The joint European Space Agency (ESA) and Japan Aerospace Exploration Agency (JAXA) BepiColombo mission performed its sixth flyby of Mercury yesterday, January 8, 2025. This historic maneuver enabled the spacecraft to capture incredible new photos of the planet’s surface from just 295 kilometers (183 miles) away.
“At 06:59 CET, BepiColombo flew just 295 km above Mercury’s surface on the planet’s cold, dark night side. Around seven minutes later, it passed directly over Mercury’s north pole before getting clear views of the planet’s sunlit north,” ESA explains.
The spacecraft captured close-up views of Mercury using its monitoring cameras (M-CAMs). These three cameras capture monochrome images with different fields of view. Each camera shoots 1,024 by 1,024-pixel photos.
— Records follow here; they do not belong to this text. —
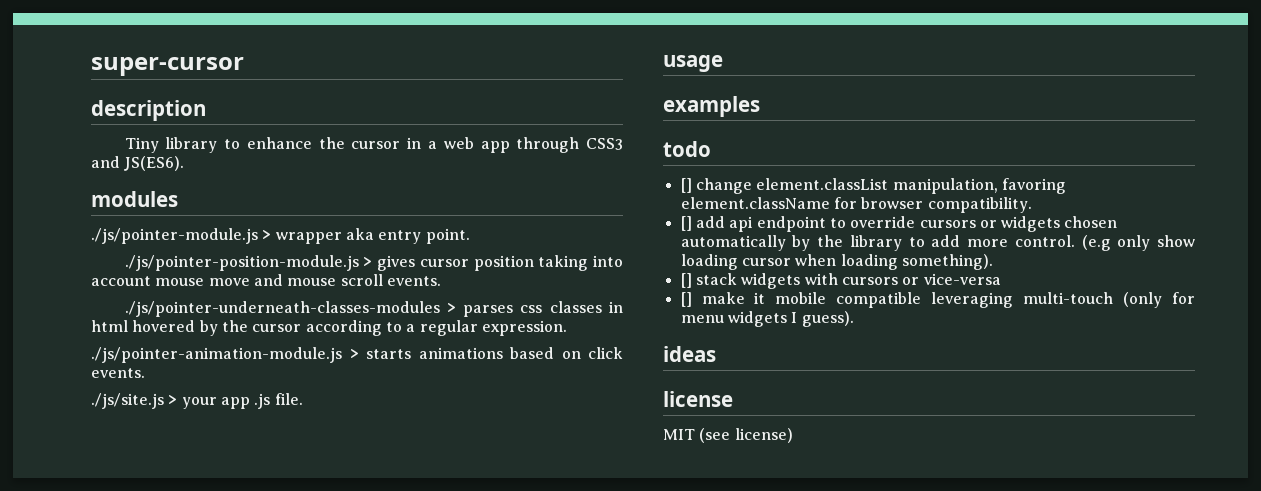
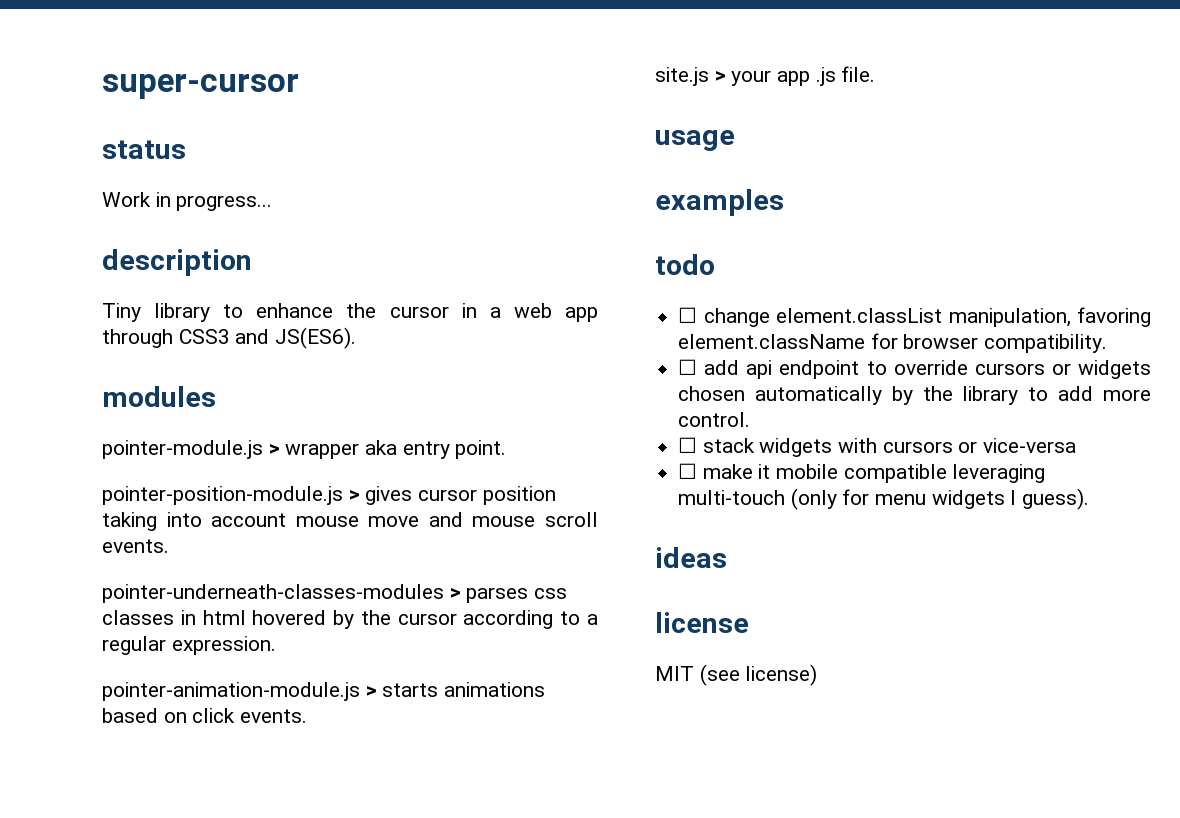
(244, 66) none -> [102,140,186,159] [102,192,273,211] // status // Work in progress...
[91,228,258,244] ./js/pointer-module.js -> [102,440,263,459] pointer-module.js
[124,255,359,271] ./js/pointer-position-module.js -> [102,486,343,505] pointer-position-module.js
[124,301,440,317] ./js/pointer-underneath-classes-modules -> [102,584,444,603] pointer-underneath-classes-modules
[91,347,342,363] ./js/pointer-animation-module.js -> [102,682,360,701] pointer-animation-module.js
[91,393,164,409] ./js/site.js -> [655,67,709,86] site.js
[680,178,692,193] [] -> [678,307,698,323] ☐
[680,216,692,231] [] -> [678,359,698,375] ☐
[1081,235,1195,251] [680,254,993,270] [680,273,692,288] (e.g only show loading cursor when loading something). // [] -> [678,437,698,453] // ☐
[680,292,692,307] [] -> [678,463,698,479] ☐

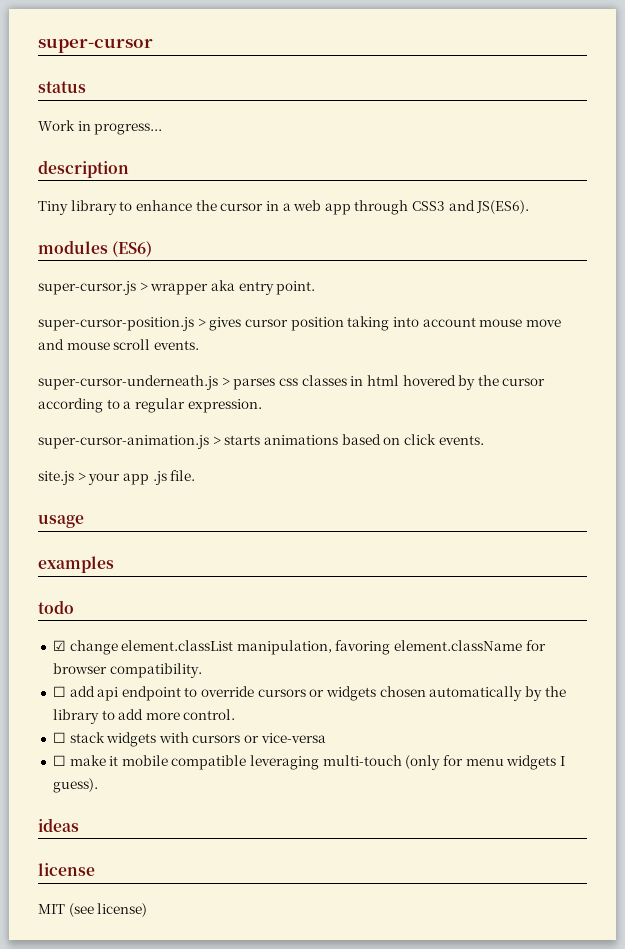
[102,440,263,459] // pointer-module.js -> [112,241,153,257] [38,281,136,295] (ES6) // super-cursor.js
[102,486,343,505] pointer-position-module.js -> [38,317,194,331] super-cursor-position.js
[102,584,444,603] pointer-underneath-classes-modules -> [38,375,218,390] super-cursor-underneath.js
[102,682,360,701] pointer-animation-module.js -> [38,435,209,449] super-cursor-animation.js
[678,307,698,323] ☐ -> [52,640,66,651] ☑

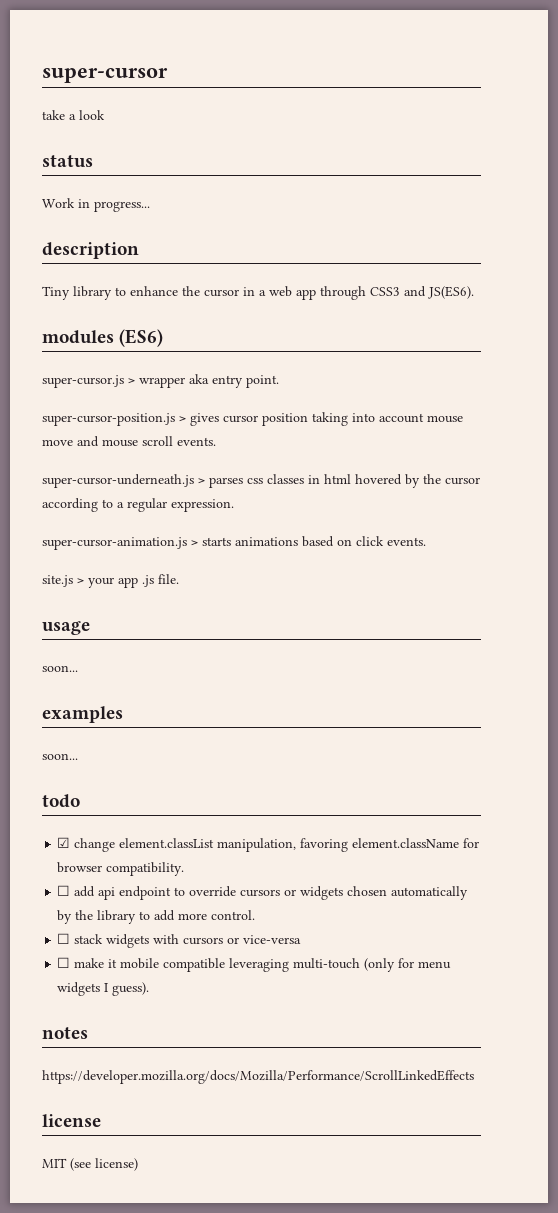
(153, 45) none -> [42,110,105,120] // take a look
(84, 521) none -> [42,665,78,672] // soon...
(114, 564) none -> [42,753,78,760] // soon...
[38,818,79,832] ideas -> [42,1027,88,1039] [42,1070,474,1084] notes // https://developer.mozilla.org/docs/Mozilla/Performance/ScrollLinkedEffects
BepiColombo’s sixth Mercury flyby marks the final time the M-CAMs will get close-up views of the planet, as the spacecraft module they’re attached to will soon separate from the pair of mission orbiters: the ESA Mercury Planetary Orbiter and JAXA’s Mercury Magnetospheric Orbiter. The module will split off from the orbiters before they enter orbit around Mercury in late 2026.
“This is the first time that we performed two flyby campaigns back-to-back. This flyby happens a bit more than a month after the previous one,” says Frank Budnik, BepiColombo Flight Dynamics Manager. “Based on our preliminary assessment, everything proceeded smoothly and flawlessly.”
BepiColombo’s primary mission phase is scheduled to start in a couple of years, but the six flybys before then have proven valuable.
“In the next few weeks, the BepiColombo team will work hard to unravel as many of Mercury’s mysteries with the data from this flyby as we can,” says Geraint Jones, BepiColombo’s Project Scientist at ESA.
BepiColombo launched on October 20, 2018. The joint ESA and JAXA mission is Europe’s first to Mercury. The two orbiters are slated to enter Mercury’s orbit in late 2026, with scientific operations expected to commence early the following year.
While the three images above are the best from the recent flyby, according to ESA, all the M-CAM’s new images are available for viewing in the Planetary Science Archive.